How To Train, Evaluate, and Deploy a Hugging Face Model
Learn the end-to-end deployment of Hugging Face models.
Join the DZone community and get the full member experience.
Join For FreeBuilding Natural Language Processing (NLP) solutions doesn't have to be hard. With Hugging Face, you can leverage a streamlined developer experience to train, evaluate, and deploy NLP models. In this article, I will walk through an end-to-end example of building a helpful product review classifier from a labeled dataset with an endpoint for inference on AWS.
Prerequisites
For this walk-through, we will be using Python3.7+, Git, and the following pip modules.
transformers
huggingface_hub
datasets
evaluate
torch
pandas
requests
Collecting Data
In order to build a supervised model, we need data. The AWS Open Data Registry has over 300 datasets ranging from satellite images to climate data. We are going to build a model that can predict whether a review on Amazon.com is helpful by using the Helpful Reviews dataset.
Data Preparation
The data that is provided is in a nonstandard JSON format. Before we can do any training, we have to convert the data to a Pandas Dataframe.
The following code simply gets the raw JSON file and turns the data into an array for processing.
def get_data(url: str):
"""
Purpose:
gets the json data
Args:
url - location of data
Returns:
data_array: array of the data
"""
data = requests.get(url)
raw_data = data.text
data_array = raw_data.split("\n")
return data_array
This code processes each element of the array by extracting the raw text and then assigns a label of helpful or not helpful based on the score. A Pandas Dataframe is returned with all the elements.
def get_helpful_label_num(helpful_score):
"""
Purpose:
gets a label based on score
Args:
helpful_score: score of how helpful
Returns:
helpful_label: label of how helpful
"""
if helpful_score < 1:
return 0
else:
return 1
def data_to_df(data_array):
"""
Purpose:
turn data to a df
Args:
data_array - array of data
Returns:
df: df of the data
"""
df_map = {}
df_map["text"] = []
df_map["label"] = []
for item in data_array:
try:
item_json = json.loads(item)
except:
continue
df_map["text"].append(item_json["sentence"])
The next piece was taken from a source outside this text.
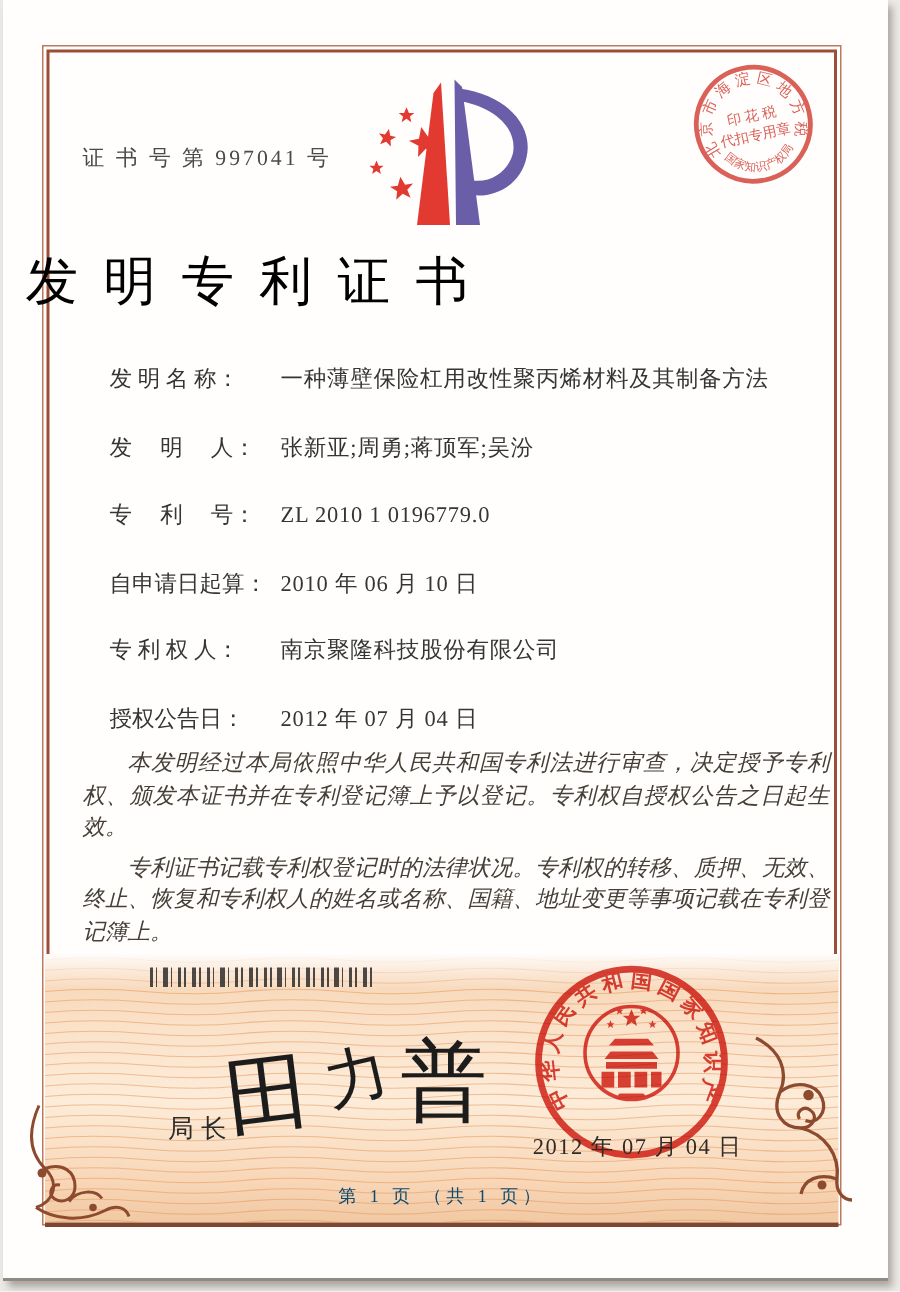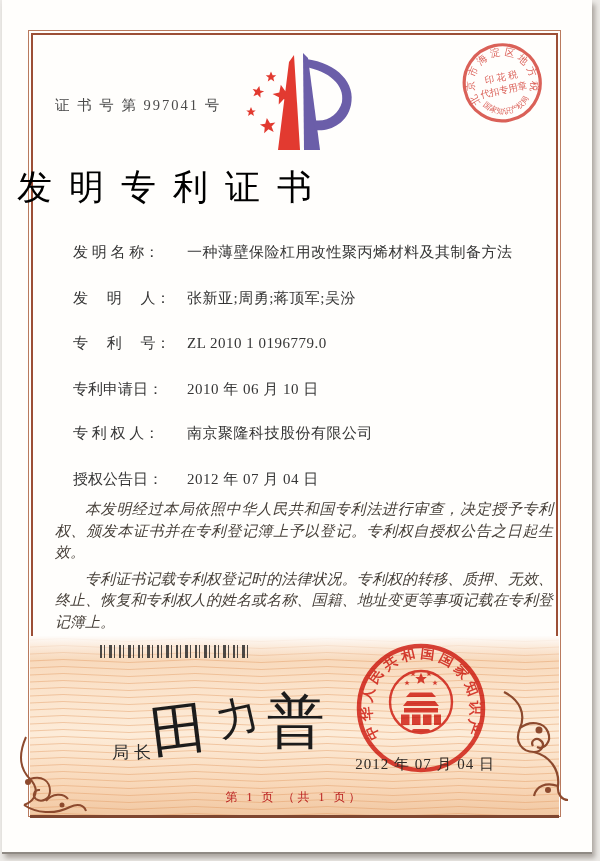"专利申请日：" span.lbl { text: 专利申请日 -> 自申请日起算 }
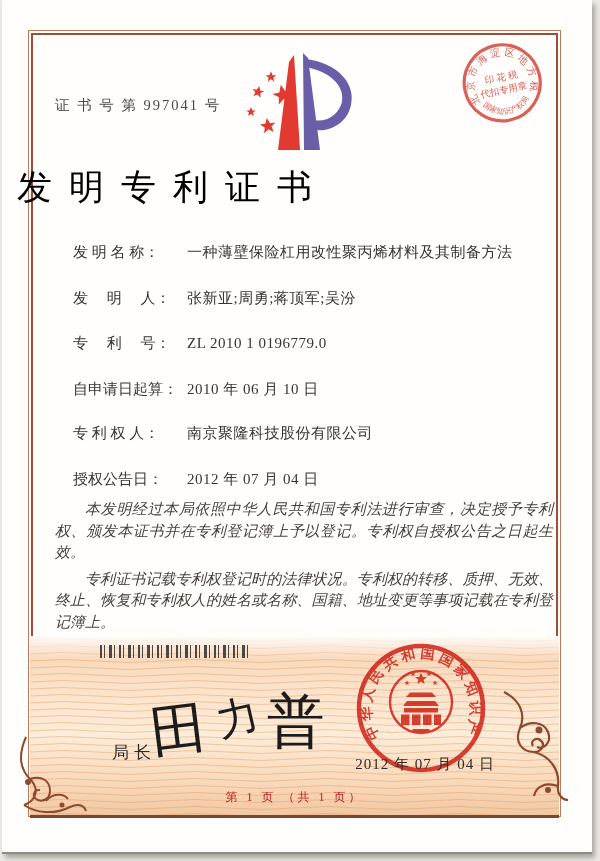"第 1 页 （共 1" .footer-page { color: #b91c1c -> #0c4a6e }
# Get helpful label from score
helpful_score = item_json["helpful"]
helpful_label = get_helpful_label_num(helpful_score)
df_map["label"].append(helpful_label)
# Create dataframe
df = pd.DataFrame.from_dict(df_map)
return df
The following code is how we connect each of the functions to create a data frame from the raw JSON files.
import logging
import json
import requests
import pandas as pd
...
# Code from above
def main():
"""
Purpose:
Run the main function
Args:
N/A
Returns:
N/A
"""
train_data = "https://helpful-sentences-from-reviews.s3.amazonaws.com/train.json"
test_data = "https://helpful-sentences-from-reviews.s3.amazonaws.com/test.json"
train_data = get_data(train_data)
test_data = get_data(test_data)
train_df = data_to_df(train_data)
test_df = data_to_df(test_data)
train_df.to_csv("helpful_sentences_train.csv", index=False)
test_df.to_csv("helpful_sentences_test.csv", index=False)
Train Model
Now that we have our data in a standard format, we can begin to train a model. With Hugging Face, we can fine-tune state-of-the-art models without having to train one from scratch. For this example, we will use the DistilBERT base model for our text classification task.
The following code uses a tokenizer to process the text and includes a padding and truncation strategy. Next, the Pandas Dataframe is loaded and transformed into a Hugging Face dataset. Finally, the Datasets map method is applied as a preprocessing function over the entire dataset.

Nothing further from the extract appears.